▶ WHAT IS EXPECTED
Find "[296,780,309,793] ⁉ -> (173, 613) none" in the data, then restate the line it sits in and every later line word for word, ending with the last line.

▶ DATA UNDER STUDY
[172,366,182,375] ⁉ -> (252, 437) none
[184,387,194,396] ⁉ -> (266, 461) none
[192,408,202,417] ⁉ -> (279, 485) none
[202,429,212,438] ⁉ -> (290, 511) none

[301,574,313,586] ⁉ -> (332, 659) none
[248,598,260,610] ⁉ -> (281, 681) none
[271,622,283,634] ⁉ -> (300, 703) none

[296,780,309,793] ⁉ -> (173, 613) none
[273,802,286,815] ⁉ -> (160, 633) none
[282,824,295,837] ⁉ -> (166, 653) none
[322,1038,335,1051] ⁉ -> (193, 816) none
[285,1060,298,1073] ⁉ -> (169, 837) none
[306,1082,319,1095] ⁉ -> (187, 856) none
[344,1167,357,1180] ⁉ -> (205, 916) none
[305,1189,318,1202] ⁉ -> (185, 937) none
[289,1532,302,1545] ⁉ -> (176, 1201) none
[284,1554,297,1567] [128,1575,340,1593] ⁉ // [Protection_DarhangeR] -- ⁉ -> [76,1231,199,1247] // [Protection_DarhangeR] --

▶ YOUR SOLUTION
[296,780,309,793] ⁉ -> (173, 613) none
[273,802,286,815] ⁉ -> (160, 633) none
[282,824,295,837] ⁉ -> (166, 653) none
[322,1038,335,1051] ⁉ -> (193, 816) none
[285,1060,298,1073] ⁉ -> (169, 837) none
[306,1082,319,1095] ⁉ -> (187, 856) none
[344,1167,357,1180] ⁉ -> (205, 916) none
[305,1189,318,1202] ⁉ -> (185, 937) none
[289,1532,302,1545] ⁉ -> (176, 1201) none
[284,1554,297,1567] [128,1575,340,1593] ⁉ // [Protection_DarhangeR] -- ⁉ -> [76,1231,199,1247] // [Protection_DarhangeR] --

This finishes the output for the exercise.